I was always scared that they would find out… how much I loved you… back then… It was forbidden. We were different and they could never understand the beauty shining in our necro dreams. There was no one fighting for my rights on a tv show… the different ones just called me sick. All I wanted was to love you… if they were the different ones than why did they call me sick? I really loved you…more than they did when you were alive.
Those rocks were the reason we met… the thing that brought us together… as two lost moons attracted by their gravity (as you were back then), flying towards those rocks…
My lovely one… I never found the beautiful sea shells that kids sell on the street… even if I kept on and on… searching those rocks… then one day I saw your empty shell on the rocks… It was in the news. I even got an e-mail with your face before and after your change. But even if your face was different, I could see the inner beauty of it. What a coincidence that they brought you here to my morgue…
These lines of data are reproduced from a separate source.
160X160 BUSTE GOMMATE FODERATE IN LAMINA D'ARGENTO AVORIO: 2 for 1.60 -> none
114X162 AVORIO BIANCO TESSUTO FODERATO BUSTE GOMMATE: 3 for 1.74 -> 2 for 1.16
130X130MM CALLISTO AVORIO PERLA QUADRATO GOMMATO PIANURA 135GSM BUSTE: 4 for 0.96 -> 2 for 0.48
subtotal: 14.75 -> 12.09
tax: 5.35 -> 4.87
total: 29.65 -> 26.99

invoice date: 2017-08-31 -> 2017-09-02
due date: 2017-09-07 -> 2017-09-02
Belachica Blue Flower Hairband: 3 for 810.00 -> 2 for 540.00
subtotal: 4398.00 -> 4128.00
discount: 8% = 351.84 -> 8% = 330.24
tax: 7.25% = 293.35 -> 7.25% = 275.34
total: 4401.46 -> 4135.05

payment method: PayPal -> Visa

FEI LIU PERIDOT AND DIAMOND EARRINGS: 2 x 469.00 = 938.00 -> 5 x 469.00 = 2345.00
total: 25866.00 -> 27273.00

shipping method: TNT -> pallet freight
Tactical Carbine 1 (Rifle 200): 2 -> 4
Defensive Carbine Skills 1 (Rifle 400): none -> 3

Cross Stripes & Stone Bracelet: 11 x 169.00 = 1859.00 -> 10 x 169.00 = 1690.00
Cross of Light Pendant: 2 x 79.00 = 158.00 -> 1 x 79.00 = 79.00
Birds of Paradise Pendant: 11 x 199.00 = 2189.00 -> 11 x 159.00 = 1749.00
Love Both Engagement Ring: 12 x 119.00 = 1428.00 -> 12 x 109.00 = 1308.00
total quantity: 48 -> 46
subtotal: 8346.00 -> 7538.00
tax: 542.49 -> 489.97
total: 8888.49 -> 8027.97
I could never be myself with any one like with you… You were the only one that could really listen to me. But the fights started to be older, there was more and more broken glass and the plates got bigger and bigger. Part of it was because you never even bothered to clean up the apartment. I had to wash my own shirt for work… my long white robe started to have brown spots… I got them because I had to lift you on the bed every night and off of it before I got to work. A quick cup of coffee before work and lifting you up from the bed. Sometimes in the hurry I forgot to change before going to work. Sometimes I even forgot to iron. So people started to notice the round stains… round like your breasts. I even started to think you started cheating on me. If I didn't wake you up, you would just lie there naked.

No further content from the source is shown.